Montagabend entdeckten Beamte der Bundespolizei München bei einer Grenzkontrolle der A8 bei Bad Reichenhall fünf Zwergspitzwelpen im Gepäckraum eines Autos, die wahrscheinlich zum illegalen Handel angeboten werden sollten.

Wie der Berchtesgadener Anzeiger berichtete, war es nicht Hundegebell, dass den Verdacht der Grenzfahnder der Bundespolizei bei Bad Reichenhall erregte, sondern die Insassen des Wagens selbst. Nachdem sie zur Grenzkontrolle an der Autobahn A8 einen Kleintransporter mit rumänischen Kennzeichen angehalten hatten, fanden sie neben dem rumänischen Fahrer und Beifahrer noch sieben Insassen mit ukrainischer Staatsbürgerschaft vor, die Richtung München unterwegs waren. Die Mitfahrer gaben an, als Touristen einen Urlaub in Deutschland verbringen zu wollen, manche konnten aber auf Nachfrage der Beamten das angeblich gebuchte Hotel nicht nennen. Aus diesem Grund nahmen die Polizisten eine Kontrolle des Gepäckraums vor und fanden dort fünf Zwergspitzwelpen in zwei Transportkäfigen.

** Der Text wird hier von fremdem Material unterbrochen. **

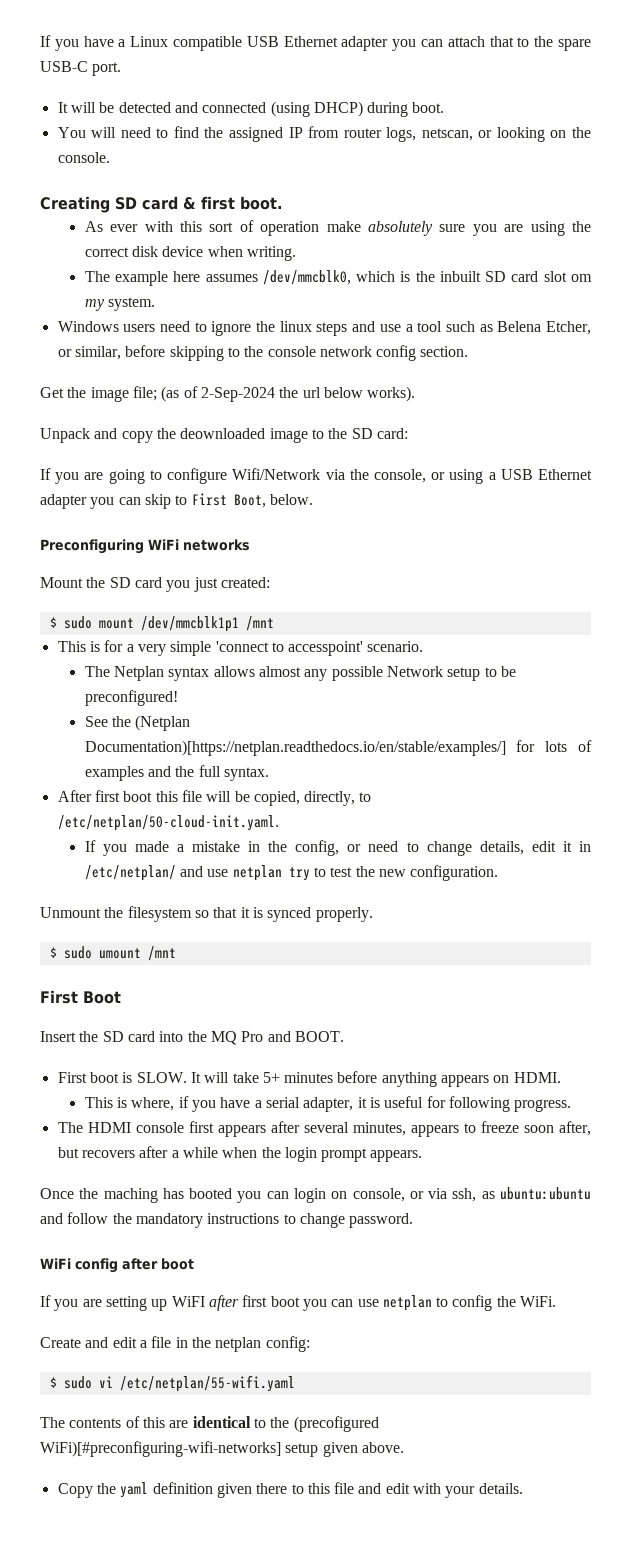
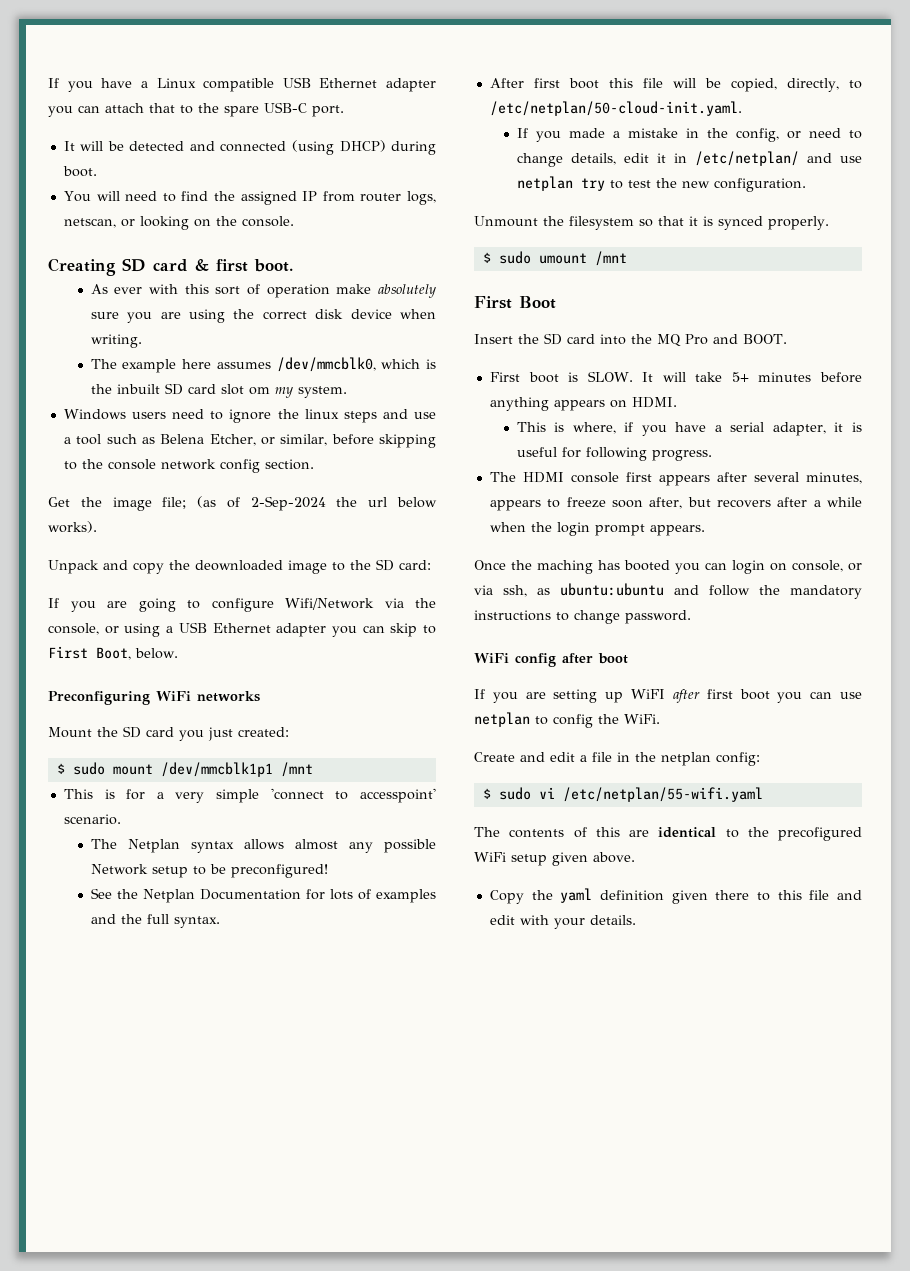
- See the (Netplan Documentation)[https://netplan.readthedocs.io/en/stable/examples/] for lots of examples and the full syntax.
+ See the Netplan Documentation for lots of examples and the full syntax.
- The contents of this are identical to the (precofigured WiFi)[#preconfiguring-wifi-networks] setup given above.
+ The contents of this are identical to the precofigured WiFi setup given above.

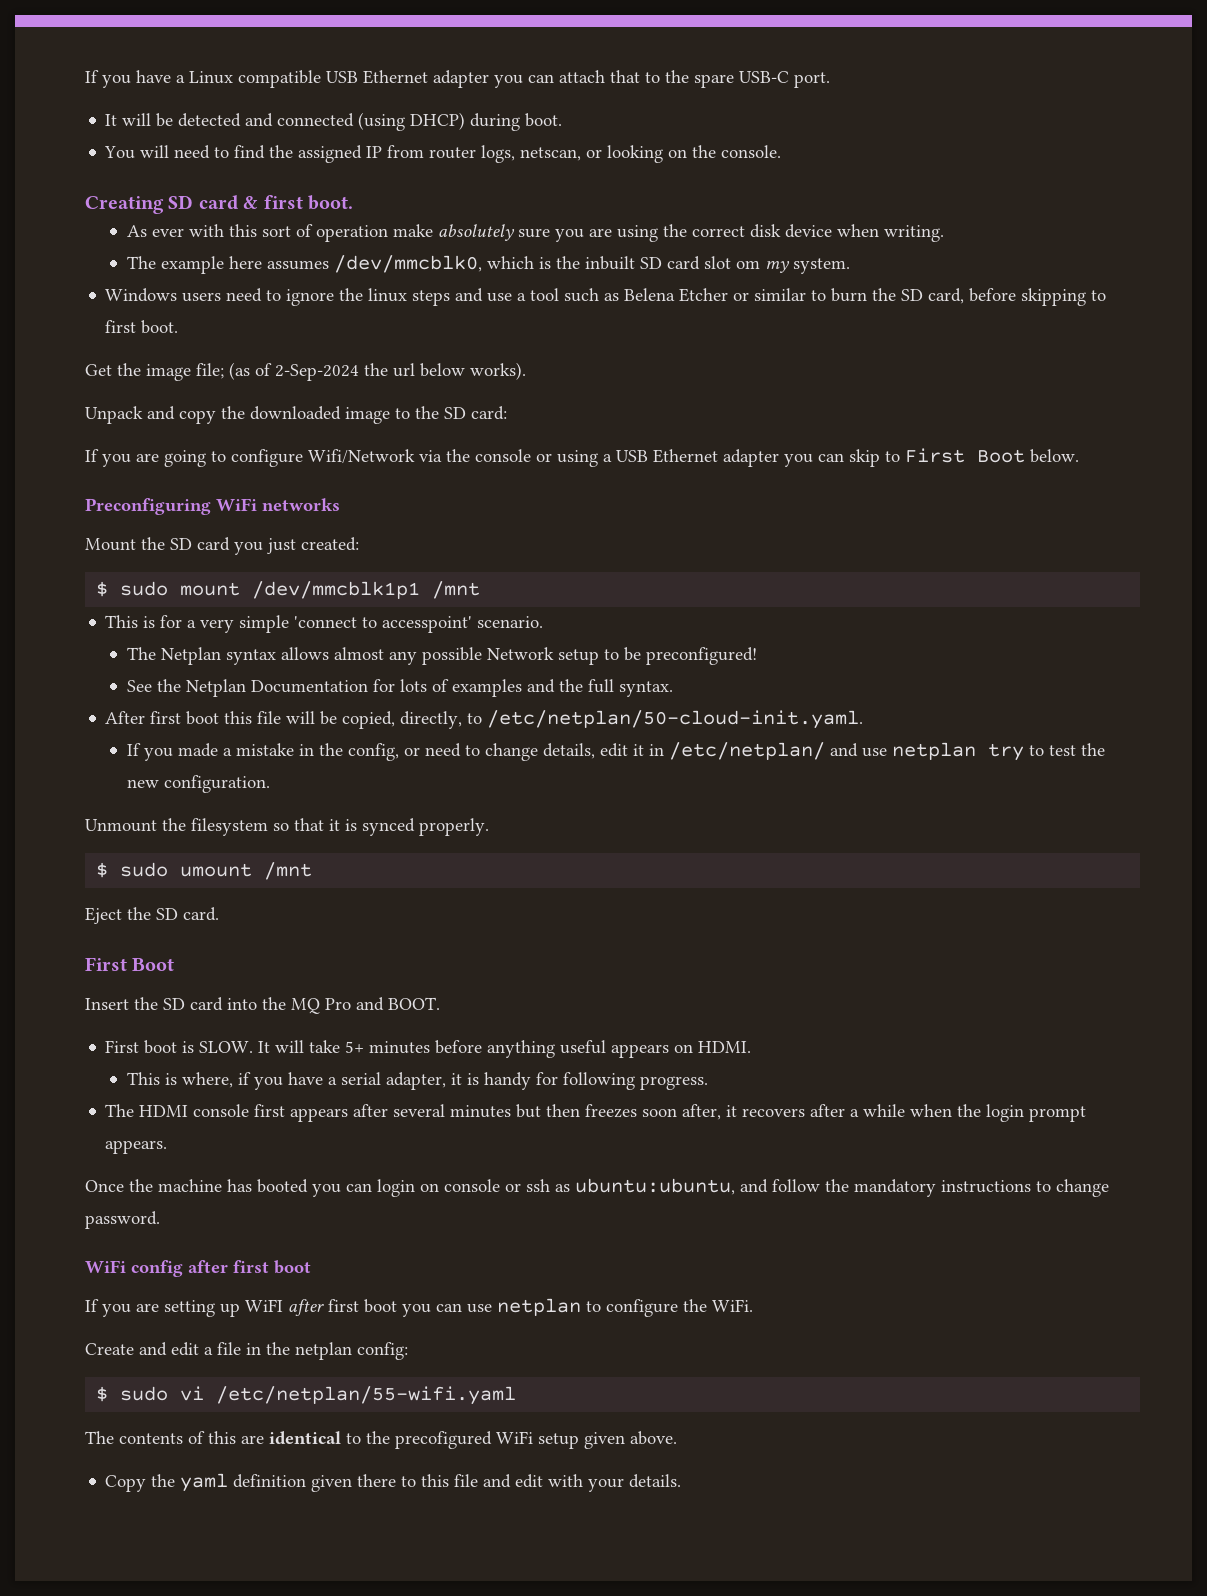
- Windows users need to ignore the linux steps and use a tool such as Belena Etcher, or similar, before skipping to the console network config section.
+ Windows users need to ignore the linux steps and use a tool such as Belena Etcher or similar to burn the SD card, before skipping to first boot.
- Unpack and copy the deownloaded image to the SD card:
+ Unpack and copy the downloaded image to the SD card:
- If you are going to configure Wifi/Network via the console, or using a USB Ethernet adapter you can skip to First Boot, below.
+ If you are going to configure Wifi/Network via the console or using a USB Ethernet adapter you can skip to First Boot below.
+ Eject the SD card.
- It will take 5+ minutes before anything appears on HDMI.
+ It will take 5+ minutes before anything useful appears on HDMI.
- This is where, if you have a serial adapter, it is useful for following progress.
+ This is where, if you have a serial adapter, it is handy for following progress.
- The HDMI console first appears after several minutes, appears to freeze soon after, but recovers after a while when the login prompt appears.
+ The HDMI console first appears after several minutes but then freezes soon after, it recovers after a while when the login prompt appears.
- Once the maching has booted you can login on console, or via ssh, as ubuntu:ubuntu and follow the mandatory instructions to change password.
+ Once the machine has booted you can login on console or ssh as ubuntu:ubuntu, and follow the mandatory instructions to change password.
- WiFi config after boot
+ WiFi config after first boot
- If you are setting up WiFI after first boot you can use netplan to config the WiFi.
+ If you are setting up WiFI after first boot you can use netplan to configure the WiFi.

Illegaler Welpenverkauf verhindert

Mit diesem Fund konfrontiert gab der Fahrer an, die Hunde von einem Fahrer eines Transporters übernommen zu haben, dessen Auto in Österreich liegen geblieben war, um die Welpen an die neuen Besitzer in Deutschland zu liefern. Da die Welpen erst im Mai gegen Tollwut geimpft worden waren und damit nach dem Tierschutzgesetz erst frühestens im September in die EU eingeführt werden dürften, wird nun wegen eines Verstoßes gegen das Tierschutzgesetz gegen die beiden rumänischen Staatsbürger ermittelt. Die Hunde wurden in einem Tierheim untergebracht.